3. Das Saatbett früh genug vorbereiten

Bevor das Saatgut ausgesäht werden kann, muss der alte Bewuchs auf der gesamten Fläche restlos beseitigt werden. Dafür muss der Boden umgegraben, gehackt und gepflügt werden, sodass auch alle Wurzeln komplett entfernt werden. Die Saatbettvorbereitung sollte mindestens vier Wochen vor der Aussaat durchgeführt werden, damit der Boden danach genügend Ruhezeit hat. Während dieser Zeit wird zwar Unkraut wachsen, dieses sollte jedoch nur oberflächlich (max. 3cm Tiefe) und im Abstand von einigen Wochen entfernt werden.

4. Aussaat zum richtigen Zeitpunkt

Am idealsten für die Aussaat ist die Zeit zwischen April und Anfang Juni, denn frühere oder spätere Aussaaten machen den Wildblumen das Überleben schwer. Bei einer Direktbegrünung ist der Zeitpunkt eher später, also ungefähr anfangs Juni. Am Tag der Aussaat sollte Unkraut noch ein letztes Mal oberflächlich (max. 3cm) entfernt werden. Für die Saatgutmengen am besten die Angaben des Herstellers verwenden, meist wird empfohlen zwischen 5-10g pro Quadratmeter auszusähen. Das Saatgut wird oberflächlich ausgestreut und gut angeklopft oder gewalzt. Es ist wichtig, die frische Saat weder zuzudecken noch zu bewässern.

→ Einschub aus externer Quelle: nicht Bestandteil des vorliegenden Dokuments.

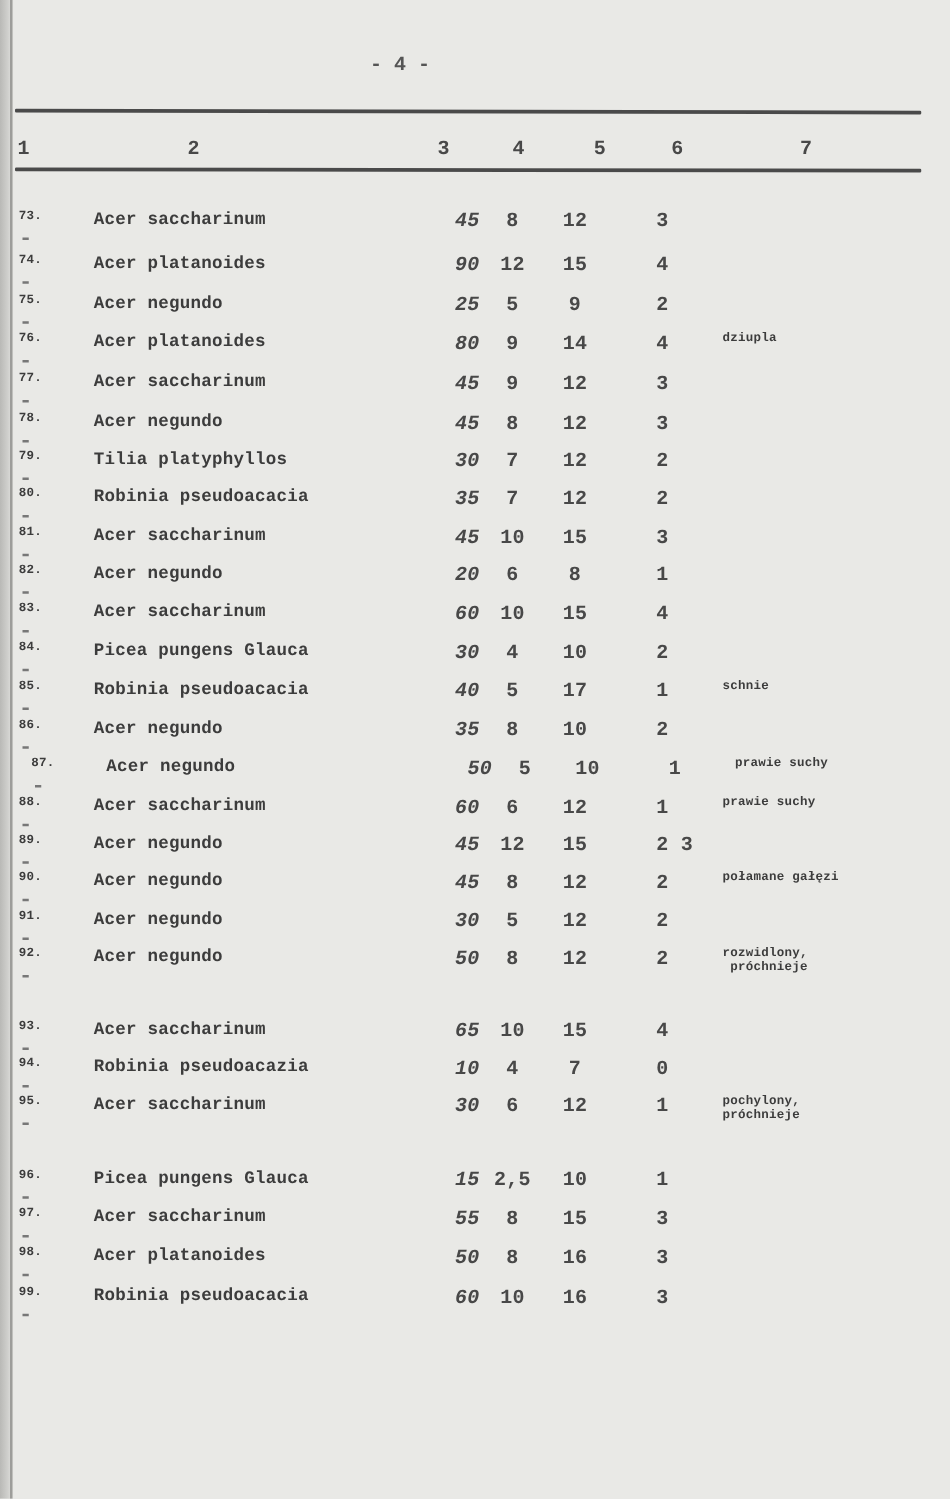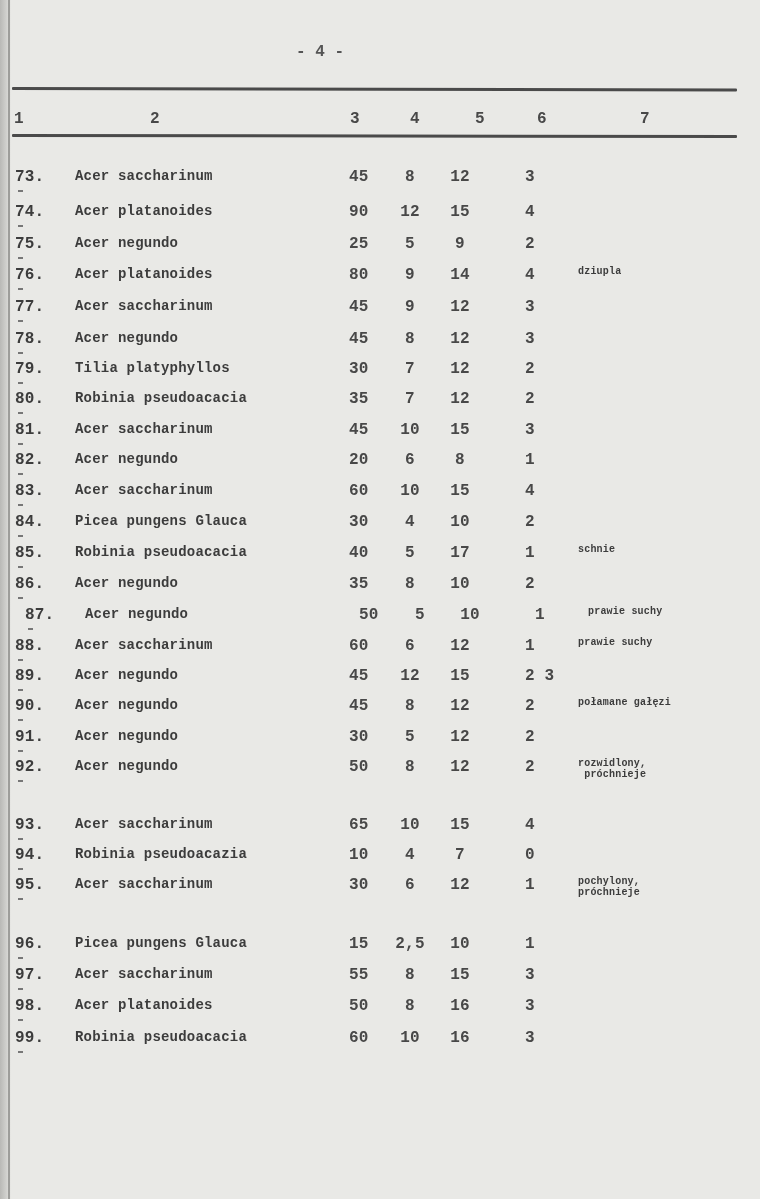"73." .c1 { font-size: 16px -> 10px }
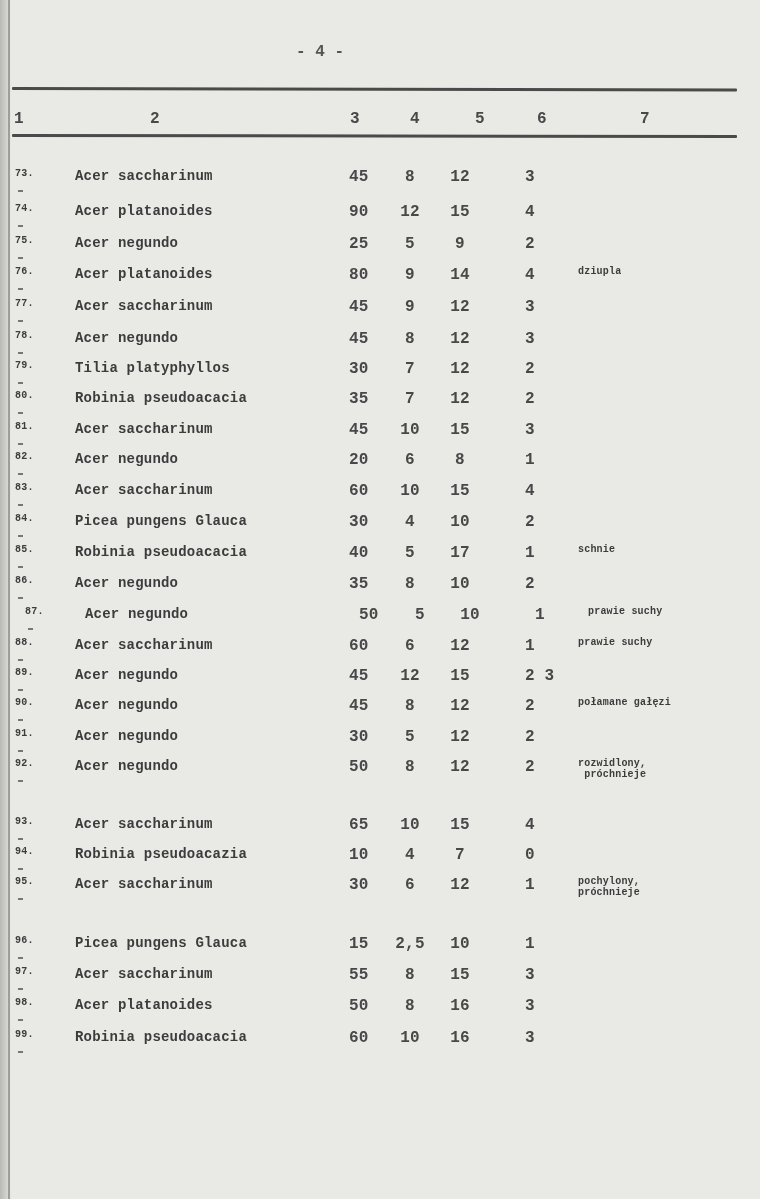"45" .c3 { font-style: none -> italic; left: 349px -> 364px }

5. Weniger ist mehr: nicht bewässern, jäten oder düngen

Nach der Aussaat heisst es: Geduld ist der Schlüssel zum Erfolg. Weniger ist mehr! Das Saatbett sollte weder bewässert, noch gejätet oder gedüngt werden. Die Wildblumen keimen erst nach ungefähr vier bis acht Wochen aus, während Unkraut bereits nach zwei bis drei Wochen wächst. Das Unkraut schützt die Saat jedoch vor direkter Sonneneinstrahlung und sollte deshalb während dieser Zeit nicht gejätet werden! Einzige Ausnahmen sind invasive Neophyten wie beispielweise Berufskraut oder Placken, die man vorsichtig entfernen kann. Auch sollte die Wiese niemals gewässert werden – auch nicht bei grosser Trockenheit. Selbstverständlich sollten auch niemals Dünge- oder Pflanzenschutzmittel verwendet werden! Die Geduld wird nach der ersten Überwinterung belohnt, und mit der Zeit wird die Wildblumenwiese immer schöner.

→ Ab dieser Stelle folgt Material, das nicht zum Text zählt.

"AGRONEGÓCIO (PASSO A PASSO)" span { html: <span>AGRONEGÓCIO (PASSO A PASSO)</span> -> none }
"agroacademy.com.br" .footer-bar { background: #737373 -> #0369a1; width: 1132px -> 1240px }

6. Im ersten Jahr Säuberungsschnitte durchführen

Säuberungsschnitte sind extrem wichtig, damit die Wildblumen genügend Licht haben und nicht vom Unkraut überwuchert werden. Wenn kein Licht mehr auf den Boden gelangt – ungefähr 8 Wochen nach der Aussaat – sollte der erste Säuberungsschnitt durchgeführt werden. Gemäht wird auf etwa 8cm Schnitthöhe. Je nach Bodentyp sind im ersten Jahr mehrere Säuberungsschnitte notwendig.

7. In den Folgejahren: rechtzeitig mähen und Schnittgut nicht sofort entfernen

Im zweiten Jahr sind Säuberungsschnitte nicht mehr unbedingt notwendig. Die Wildblumenwiese muss jedoch ungefähr zweimal pro Jahr gemäht werden um die Artenvielfalt zu erhalten. Grundsätzlich gilt, zwischen Mitte Juli bis Ende August zu mähen, der richtige Zeitpunkt für die Mahd hängt jedoch von den jeweiligen Blühzeiten der Wildblumen ab. Es darf weder zu früh noch zu spät gemäht werden: Wenn die Wildblumenwiese vor dem Aussamen gemäht wird, können die Blumen nicht selbst aussähen, wenn man hingegen mit dem Mähen zu lange wartet, nehmen die Gräser überhand und Artenvielfalt geht verloren.

Extrem wichtig ist auch, dass Schnittgut nach der Mahd vor Ort trocknen zu lassen. Es ist einer der häufigsten Anfängerfehler, dass Schnittgut direkt zu entfernen – dann können die Samen jedoch nicht zurück in den Boden gelangen. Deshalb: Schnittgut vor Ort trocknen lassen und erst entfernen, wenn es getrocknet ist.